Step 4:- calculate credit relating to Inputs/Input services out of (T) as not eligible for credit according to section 17(5), such as inward supply relates to motor vehicle and other conveyance Work contract services, others as specified in that section, denoted as (T3)

Step 5 :-  the Total credit (T) in step 1 after deducting above amount calculated as T1, T2 and T3 shall be   credited in E-credit ledger , be denoted as (C1)

                                              C1=(T-(T1+T2+T3)

Step 6:- calculate credit relating to Inputs/Input services out of (C1) as attributable for 100% used for taxable supplies (included zero rated supply), denoted as (T4)

              Even when exempted goods are supplies as zero rated supply ITC relates to such supply are also calculated in this step and eligible for ITC.

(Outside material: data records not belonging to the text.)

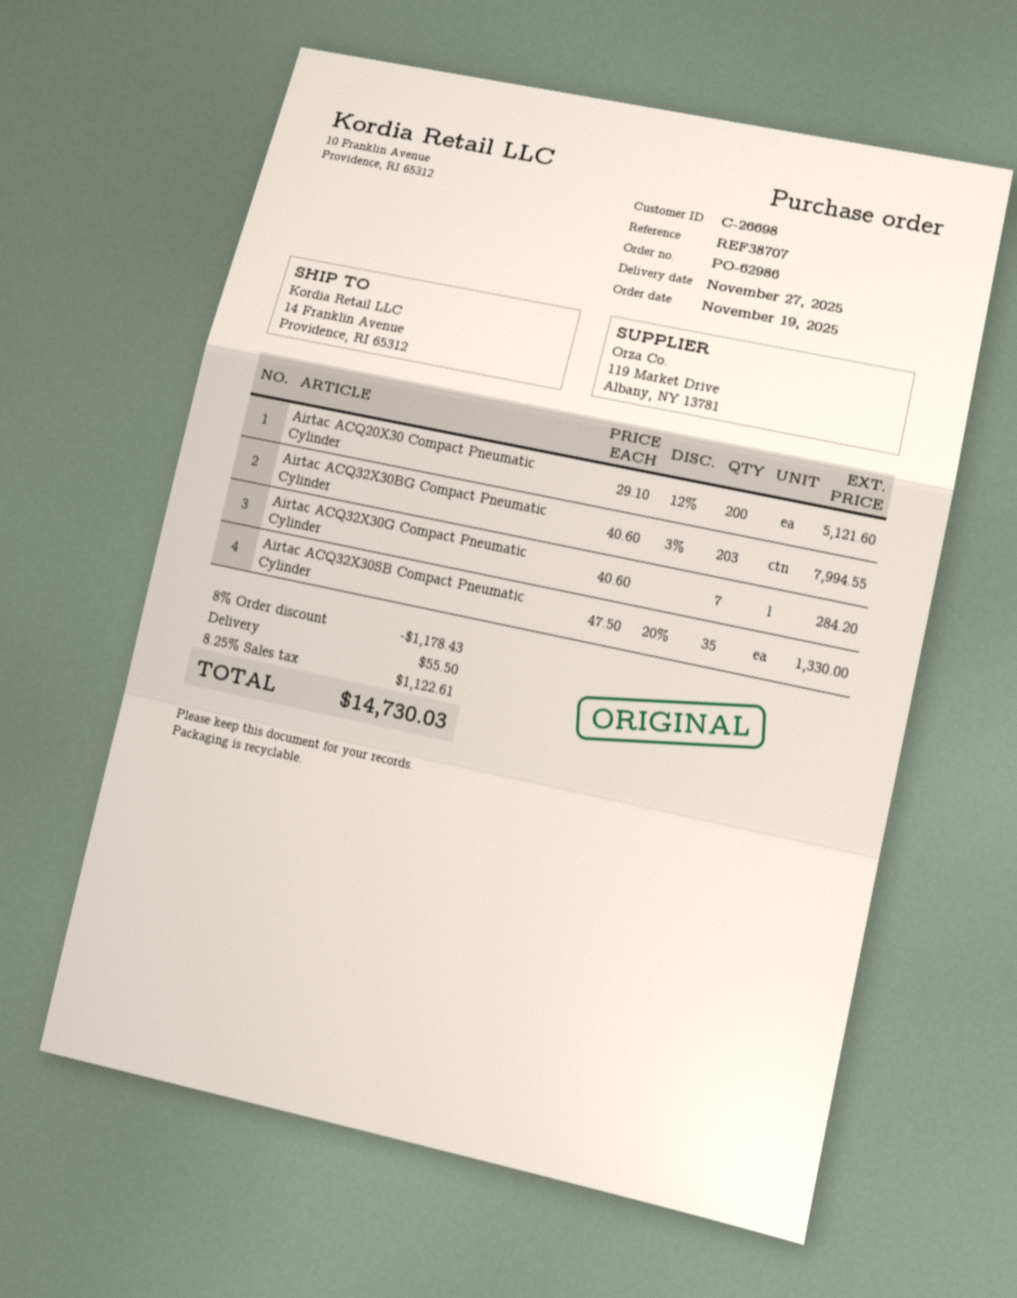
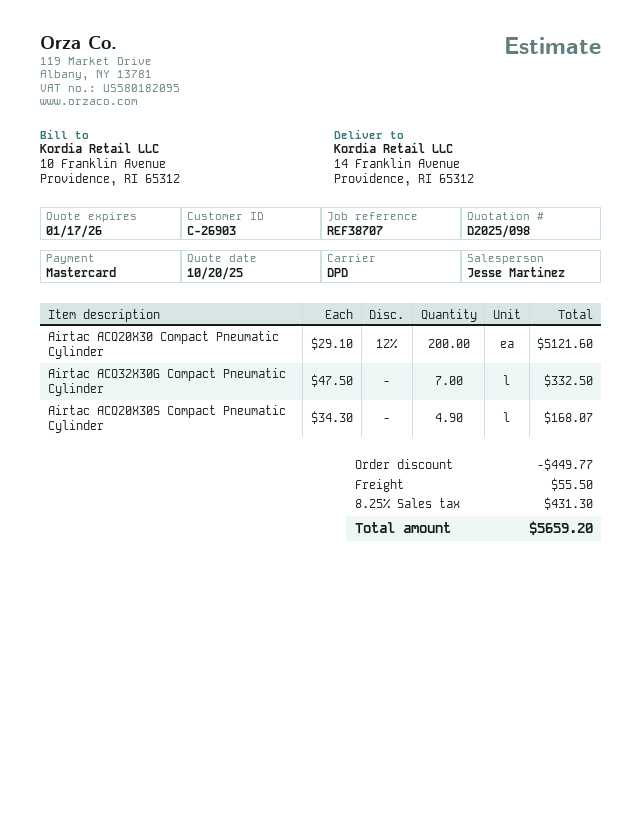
customer number: C-26698 -> C-26903
Airtac ACQ32X30BG Compact Pneumatic Cylinder: 203 x 40.60 - 3% = 7994.55 -> none
Airtac ACQ32X30G Compact Pneumatic Cylinder: 7 x 40.60 = 284.20 -> 7 x 47.50 = 332.50
Airtac ACQ32X30SB Compact Pneumatic Cylinder: 35 x 47.50 - 20% = 1330.00 -> none
Airtac ACQ20X30S Compact Pneumatic Cylinder: none -> 4.9 x 34.30 = 168.07
discount: 1178.43 -> 449.77
tax: 8.25% = 1122.61 -> 8.25% = 431.30
total: 14730.03 -> 5659.20

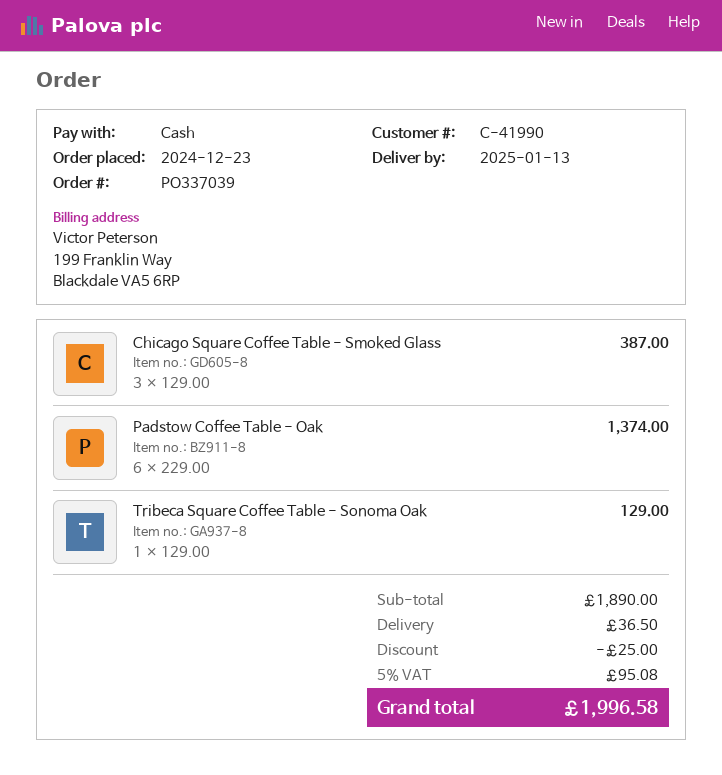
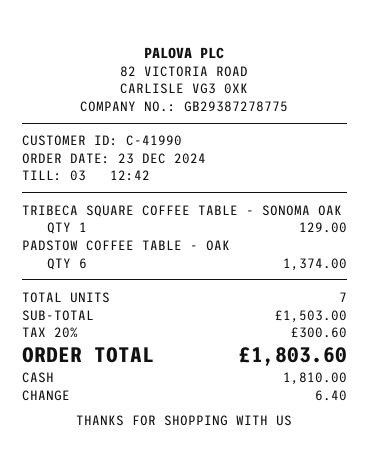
Chicago Square Coffee Table - Smoked Glass: 3 for 387.00 -> none
subtotal: 1890.00 -> 1503.00
discount: 25.00 -> none
shipping: 36.50 -> none
tax: 5% = 95.08 -> 20% = 300.60
total: 1996.58 -> 1803.60

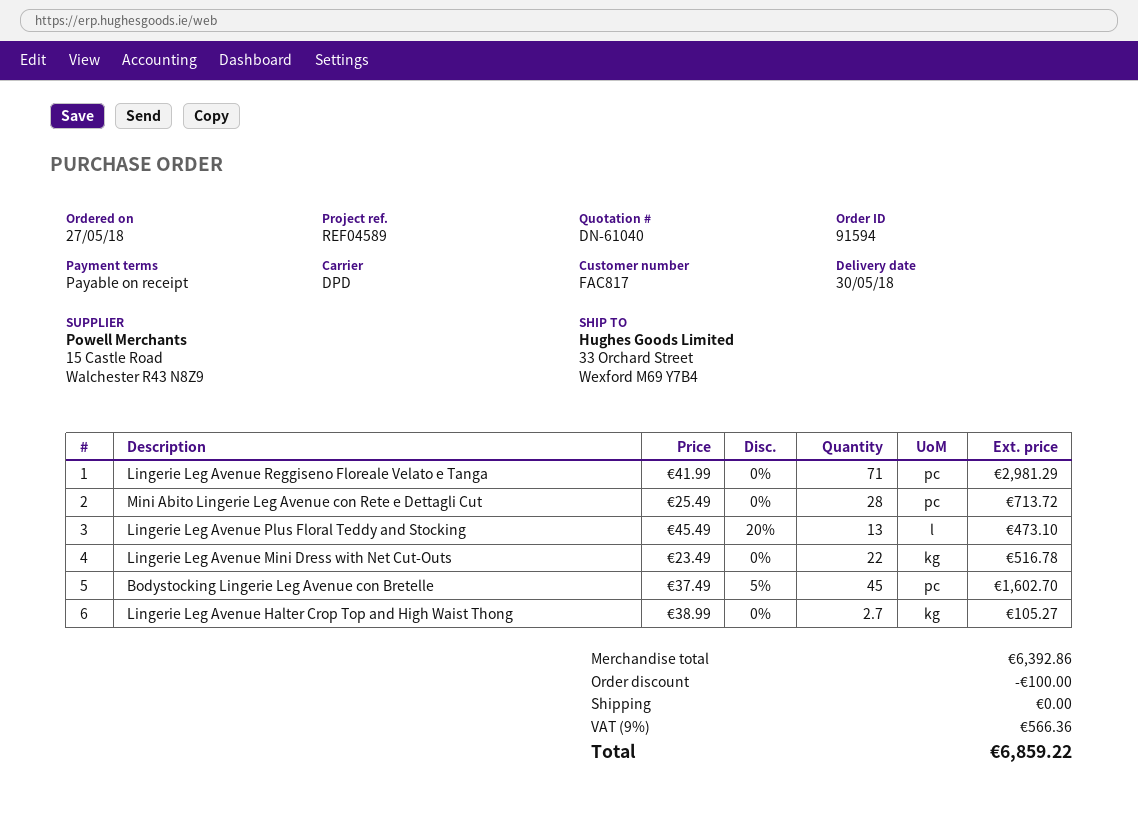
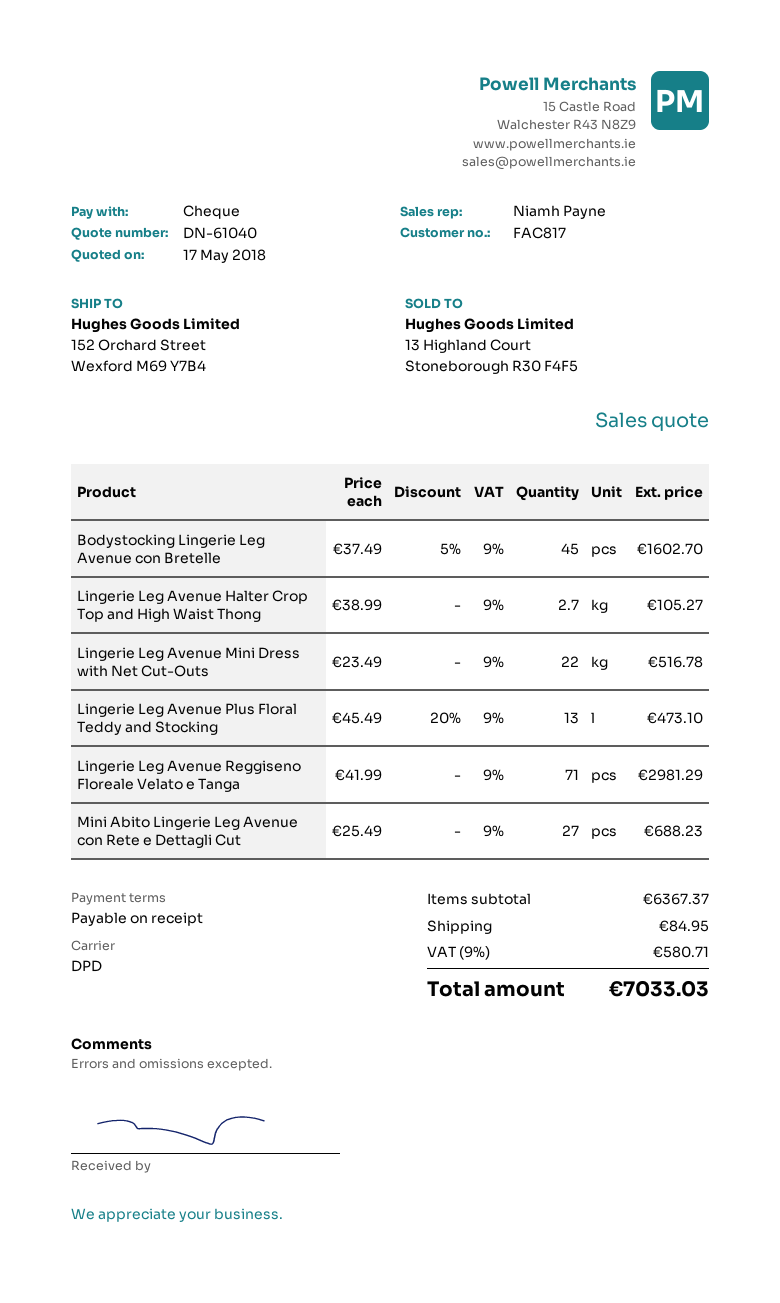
ship to: 33 Orchard Street, Wexford M69 Y7B4 -> 152 Orchard Street, Wexford M69 Y7B4
Mini Abito Lingerie Leg Avenue con Rete e Dettagli Cut: 28 x 25.49 = 713.72 -> 27 x 25.49 = 688.23
subtotal: 6392.86 -> 6367.37
discount: 100.00 -> none
shipping: 0.00 -> 84.95
tax: 9% = 566.36 -> 9% = 580.71
total: 6859.22 -> 7033.03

Step 7:- Common credit left after attribution of input tax credit relating to T4, be denoted as ‘C2’ and calculated as:

                                                        C2 = C1- T4

Step 8:- Calculate provisional amount of credit that relates to exempt supply denoted as (D1) out of above common credit (C2) for a tax period (month) on the basis of proportion of turnover of exempt supply (denoted as ‘E’ that is all supplies other than taxable supplies and zero rated supplies)or taxable supply(denoted as ‘F’ total turnover of such person) during such tax period. If the turnover of such tax period is not available then on the basis turnover of last tax period. Following is the formula:-

                                                                                 D1= C2*E/F

Step 9:- Common credit under ‘C2’ may include credit attributable to non business purpose when input or input services used for partly for business and partly for non-business purposes. The amount relates to credit attributable to such non business purpose denoted as ‘D2’ calculated on presumptive basis as follows:-

                                                                                          D2= C2*5%

Step 10:- Amount attributable to taxable supply including zero rated supply and business purpose denoted as (C3) is the amount remainder of the common credit after deducting D1 and D2 as follows-

                                                                      C3= C2-(D1+D2)

 

   Important notes on above calculation:-

·                     Credit (C3) computed separately for central tax, state tax, and union territory tax.

·                     The amount calculated as D1 and D2 which are already credited in e-credited ledger, shall be reversed and added to output tax liability of registered person in the tax period to which relates.

In accordance of above provision

In the given Example

  C1 (credit credited in E-credit ledger) = T (total credit on input) -  (T1 +T2+T3)

C1 (integrated tax credit credited in E-credit ledger) =23 lakh -3 lakh = Rs. 20 lakh

C2 (common credit ) = C1 – T4( attributable to taxable supply)

T4 amount of credit is full eligible foe ITC and already in E- credit ledger)

C2 (common credit) = 20 lakh -5 lakh = 15 lakh

Amount of credit that relates to exempt supply denoted as (D1) = C2*E/F

                                                                   D1 = 15 lakh *75 lakh/250 lakh = 4.5 lakh

Credit attributable to non business purpose (D2) = C2*5%

                                                                   D2 = 15 lakh *5%= .75 lakh

Amount attributable to taxable supply including zero rated supply and business purpose denoted as (C3) = C3= C2-(D1+D2)

                                    C3 = 15lakh –(4.5 lakh +.75 lakh) = 9.75 lakh

 

·                     Thus credit of ( D1 + D2) = 5.25 lakh which are already credited in e-credited ledger, shall be reversed and added to output tax liability of registered person in the tax period  of November to which it relates.